Where an entry contains a picture, omit the picture and repeat the rest exactly.

──────── Information given

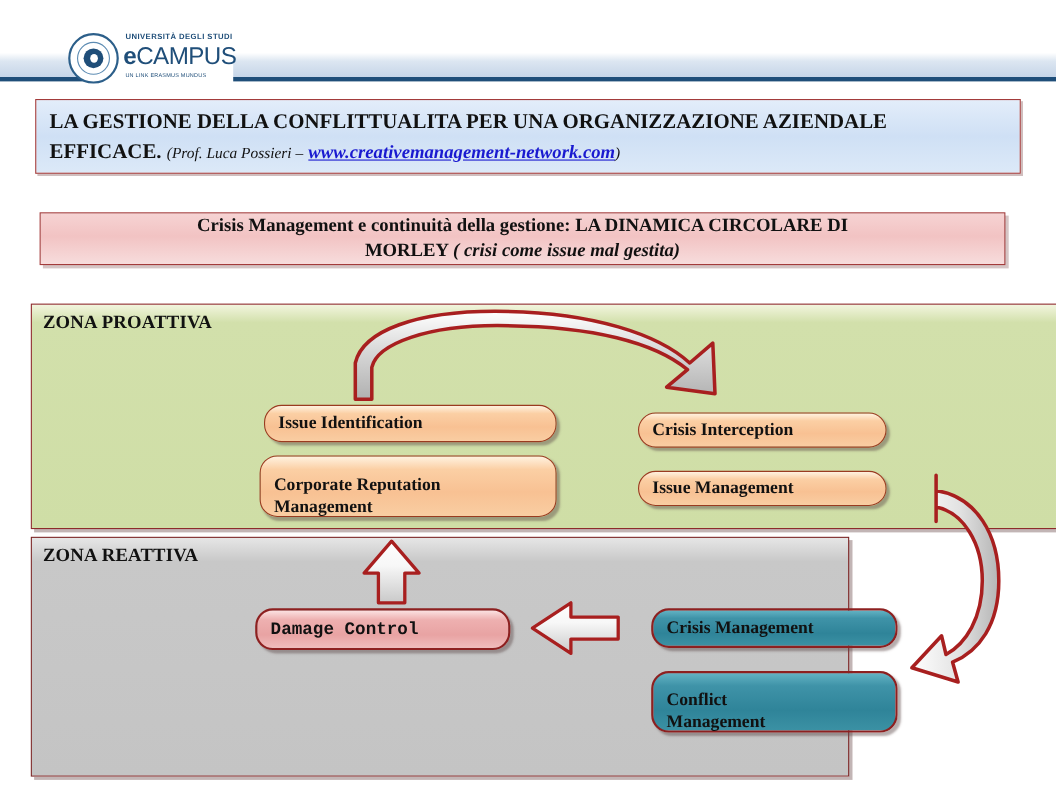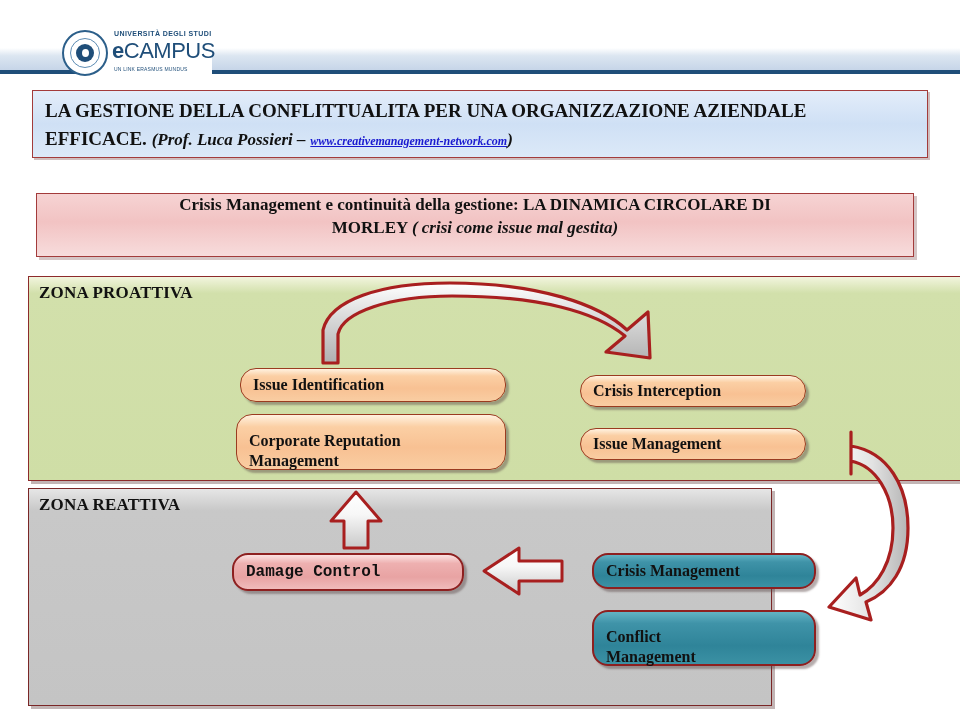--- a/index.html
+++ b/index.html
@@ -75,7 +75,7 @@
     font-size:19px;font-weight:bold;color:#111;line-height:1.45;
     font-family:"Liberation Serif",serif;
   }
-  .title-italic{font-style:italic;font-weight:bold;font-size:17px;}
+  .title-italic{font-style:italic;font-weight:normal;font-size:14px;}
   .title-link{
     font-style:italic;font-weight:bold;font-size:12px;color:#1a1ad0;
     text-decoration:underline;

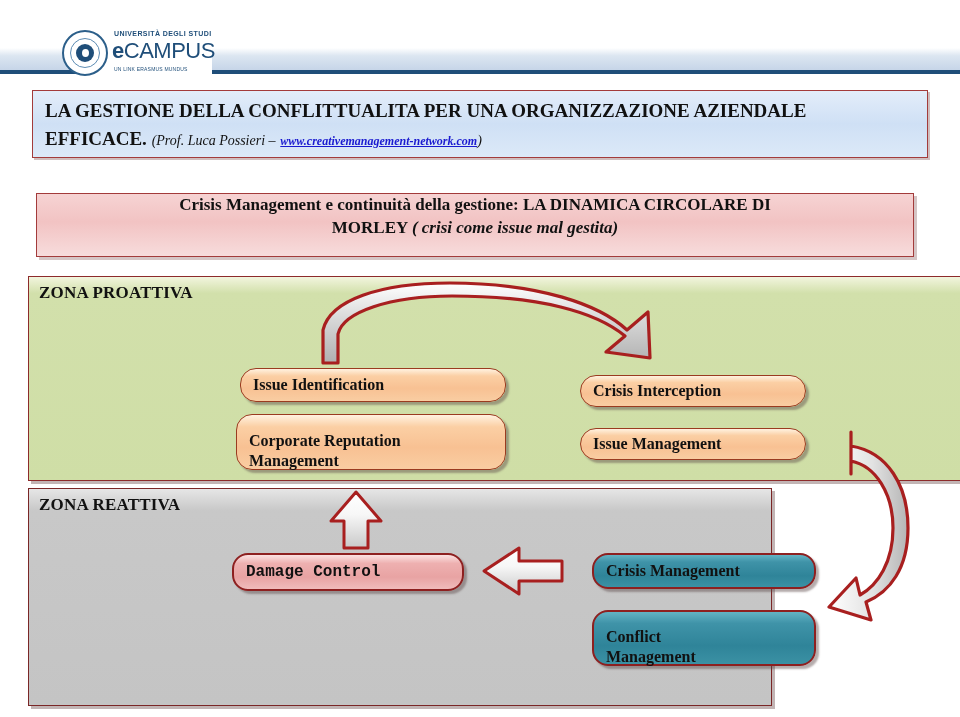--- a/index.html
+++ b/index.html
@@ -77,7 +77,7 @@
   }
   .title-italic{font-style:italic;font-weight:normal;font-size:14px;}
   .title-link{
-    font-style:italic;font-weight:bold;font-size:12px;color:#1a1ad0;
+    font-style:italic;font-weight:bold;font-size:17px;color:#1a1ad0;
     text-decoration:underline;
   }
 

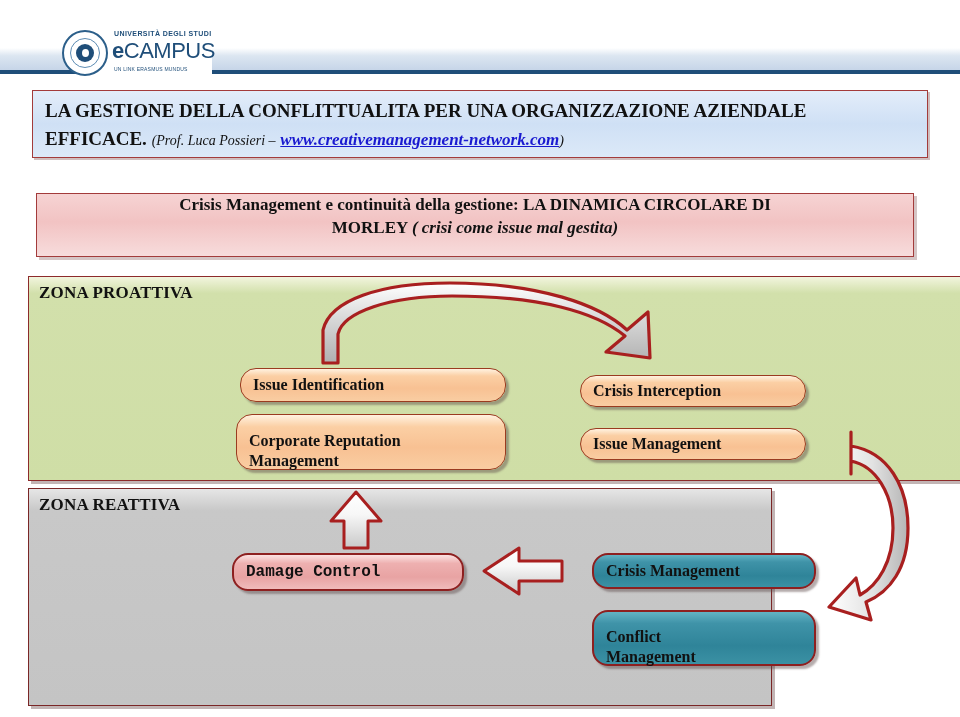--- a/index.html
+++ b/index.html
@@ -83,7 +83,7 @@
 
   
   .subtitle-box{
-    position:absolute;left:36px;top:193px;width:878px;height:64px;
+    position:absolute;left:36px;top:193px;width:878px;height:48px;
     background:linear-gradient(to bottom,#f6d3d3 0%,#f2c3c3 45%,#f7dcdc 100%);
     border:1px solid #a33b3b;
     box-shadow:3px 3px 0 rgba(150,110,110,.40);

────────────────

=== Output of the task ===
--- a/index.html
+++ b/index.html
@@ -75,7 +75,7 @@
     font-size:19px;font-weight:bold;color:#111;line-height:1.45;
     font-family:"Liberation Serif",serif;
   }
-  .title-italic{font-style:italic;font-weight:bold;font-size:17px;}
+  .title-italic{font-style:italic;font-weight:normal;font-size:14px;}
   .title-link{
     font-style:italic;font-weight:bold;font-size:12px;color:#1a1ad0;
     text-decoration:underline;

--- a/index.html
+++ b/index.html
@@ -77,7 +77,7 @@
   }
   .title-italic{font-style:italic;font-weight:normal;font-size:14px;}
   .title-link{
-    font-style:italic;font-weight:bold;font-size:12px;color:#1a1ad0;
+    font-style:italic;font-weight:bold;font-size:17px;color:#1a1ad0;
     text-decoration:underline;
   }
 

--- a/index.html
+++ b/index.html
@@ -83,7 +83,7 @@
 
   
   .subtitle-box{
-    position:absolute;left:36px;top:193px;width:878px;height:64px;
+    position:absolute;left:36px;top:193px;width:878px;height:48px;
     background:linear-gradient(to bottom,#f6d3d3 0%,#f2c3c3 45%,#f7dcdc 100%);
     border:1px solid #a33b3b;
     box-shadow:3px 3px 0 rgba(150,110,110,.40);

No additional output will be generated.